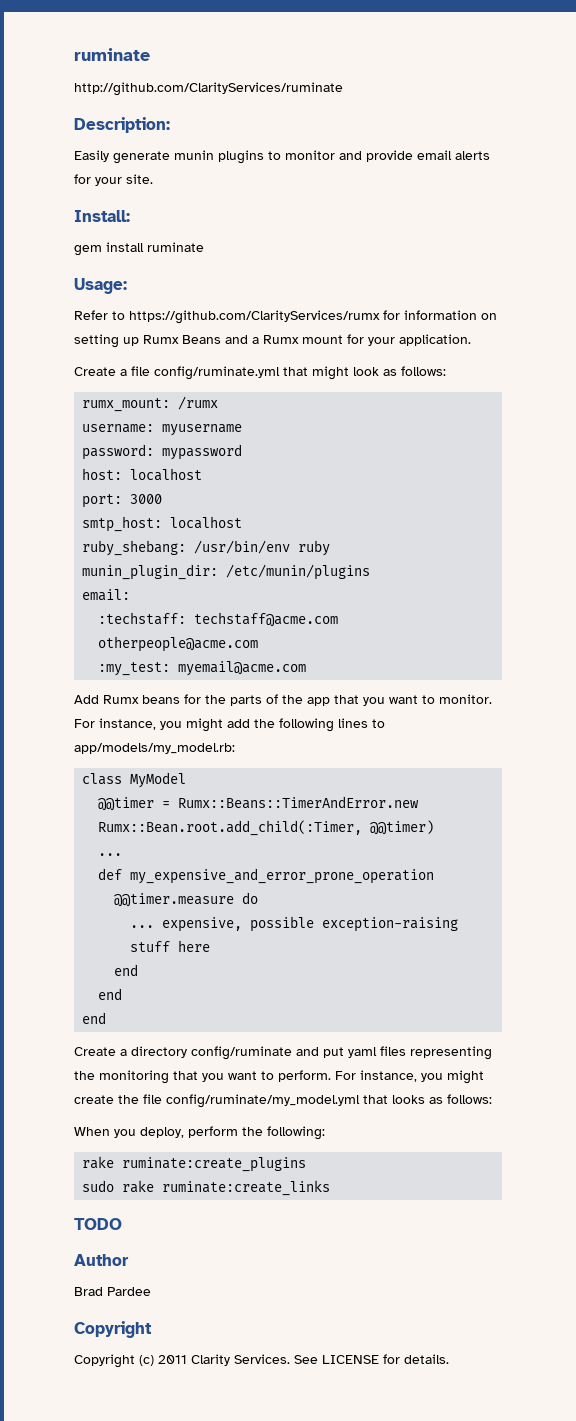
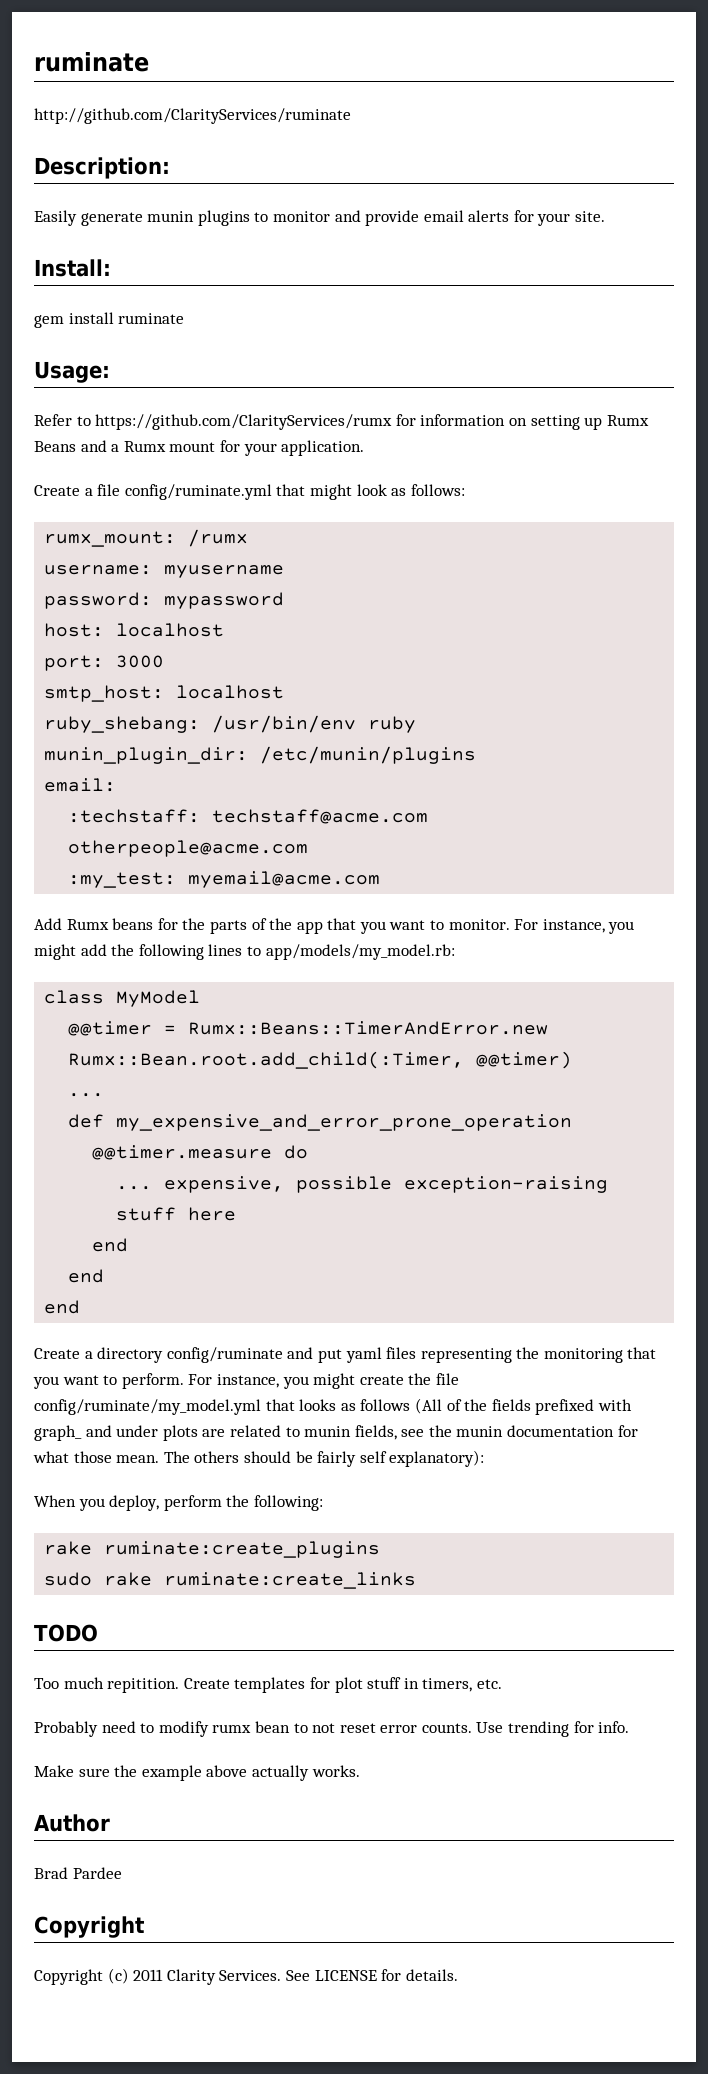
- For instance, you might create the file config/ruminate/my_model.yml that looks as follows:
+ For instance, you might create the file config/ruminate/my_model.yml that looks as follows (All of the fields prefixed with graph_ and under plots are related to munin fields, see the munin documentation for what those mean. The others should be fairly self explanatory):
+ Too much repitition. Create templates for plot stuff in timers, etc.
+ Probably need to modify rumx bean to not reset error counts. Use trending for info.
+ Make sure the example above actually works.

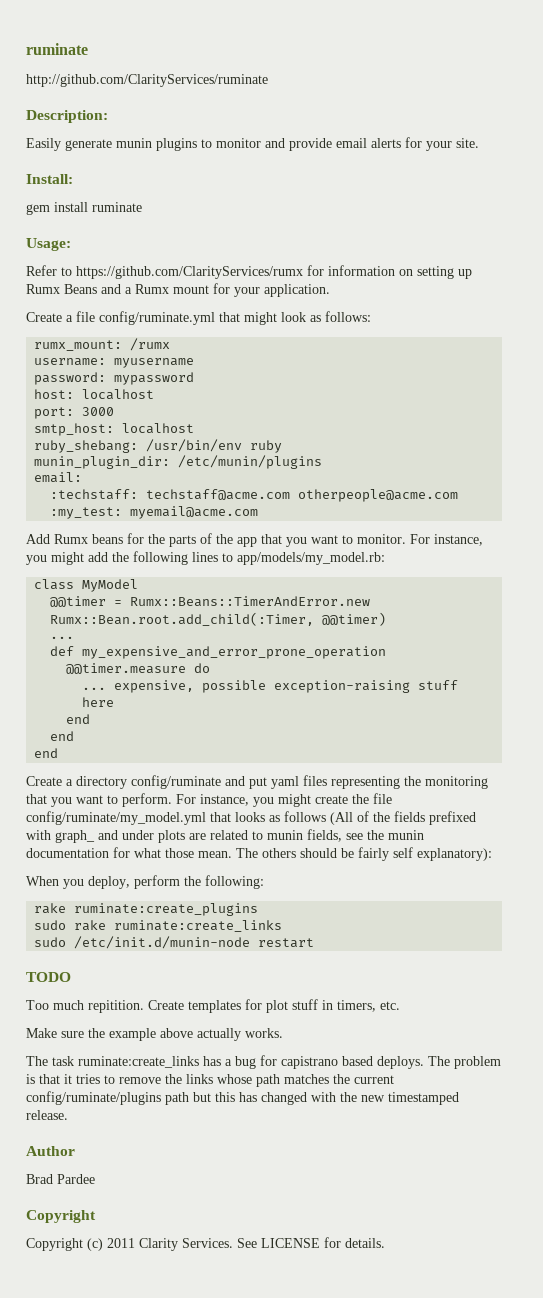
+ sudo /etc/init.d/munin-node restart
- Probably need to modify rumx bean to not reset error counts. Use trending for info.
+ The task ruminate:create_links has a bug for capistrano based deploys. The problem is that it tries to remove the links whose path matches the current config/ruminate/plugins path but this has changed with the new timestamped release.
...
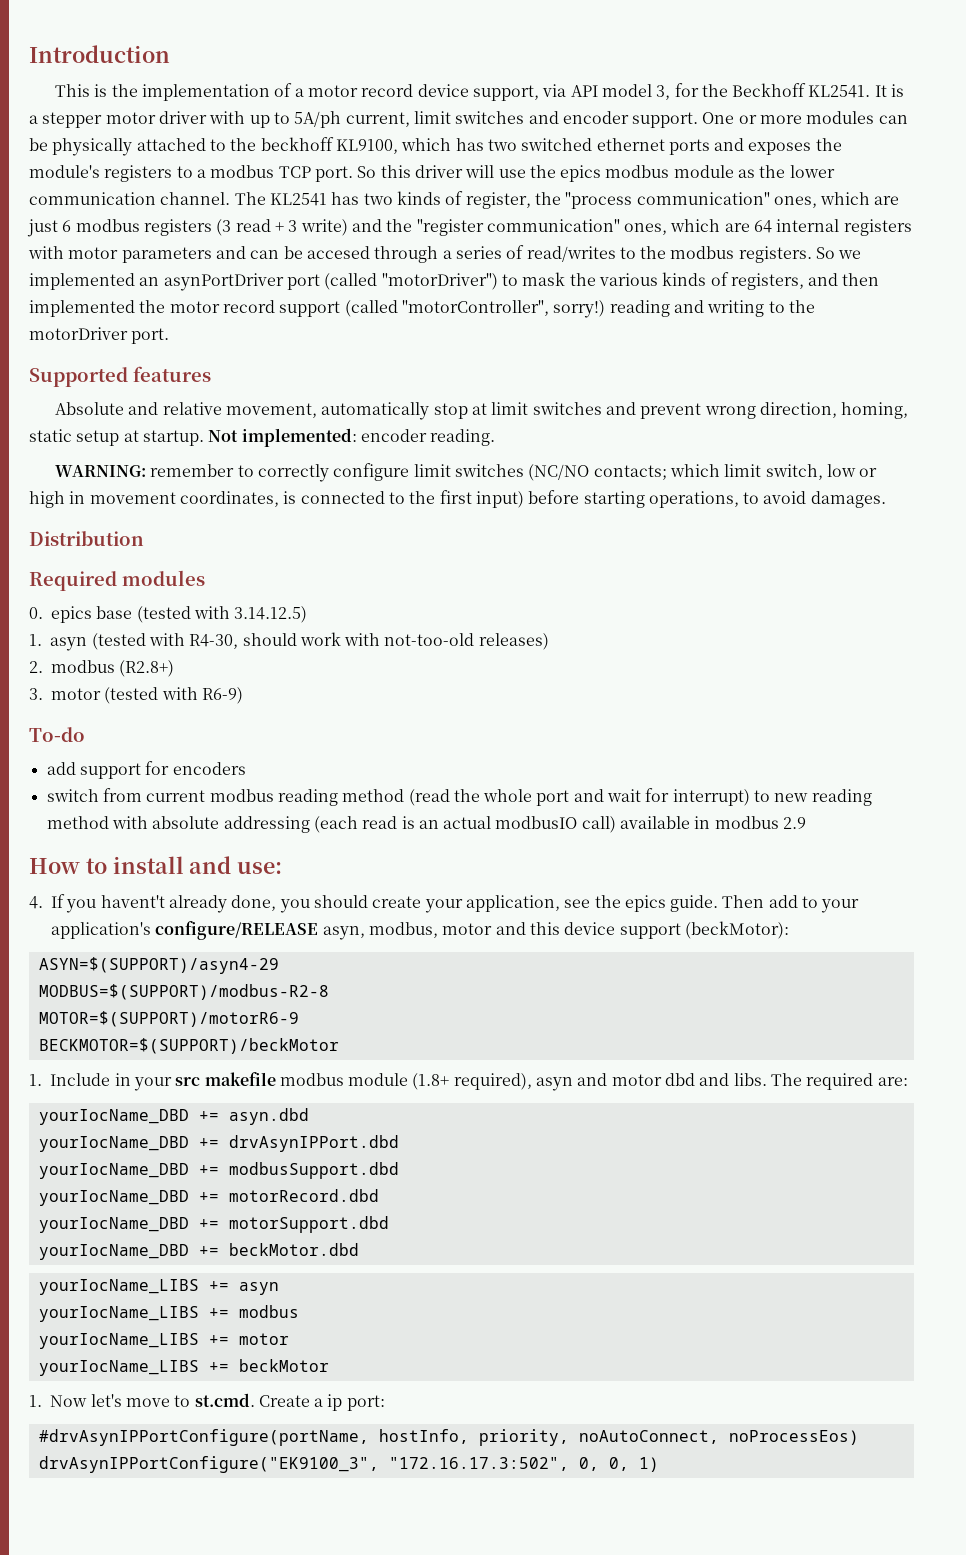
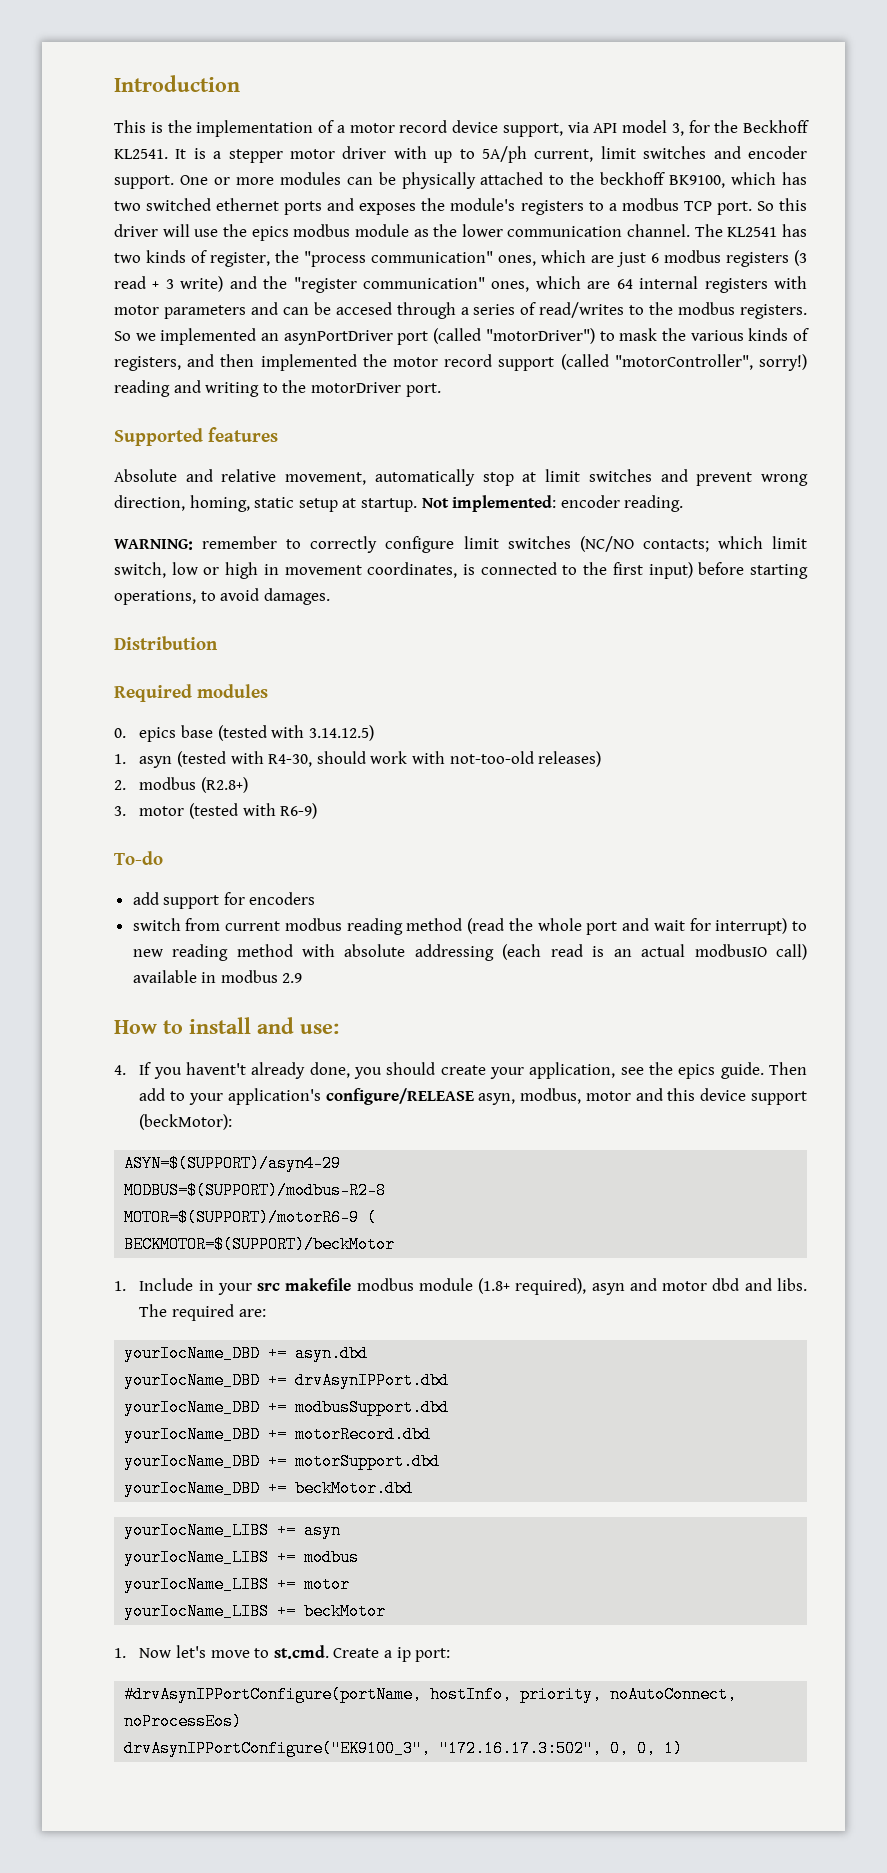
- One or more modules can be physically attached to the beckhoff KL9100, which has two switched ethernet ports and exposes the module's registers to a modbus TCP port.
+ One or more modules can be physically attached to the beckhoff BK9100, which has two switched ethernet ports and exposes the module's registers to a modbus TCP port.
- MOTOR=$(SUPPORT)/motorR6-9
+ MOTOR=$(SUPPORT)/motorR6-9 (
==
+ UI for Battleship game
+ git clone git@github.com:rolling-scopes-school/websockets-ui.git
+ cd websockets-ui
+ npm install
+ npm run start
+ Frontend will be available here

_Description of the task_
If a line above holds the string "MOTOR", copy it out.

_Response box_
- MOTOR=$(SUPPORT)/motorR6-9
+ MOTOR=$(SUPPORT)/motorR6-9 (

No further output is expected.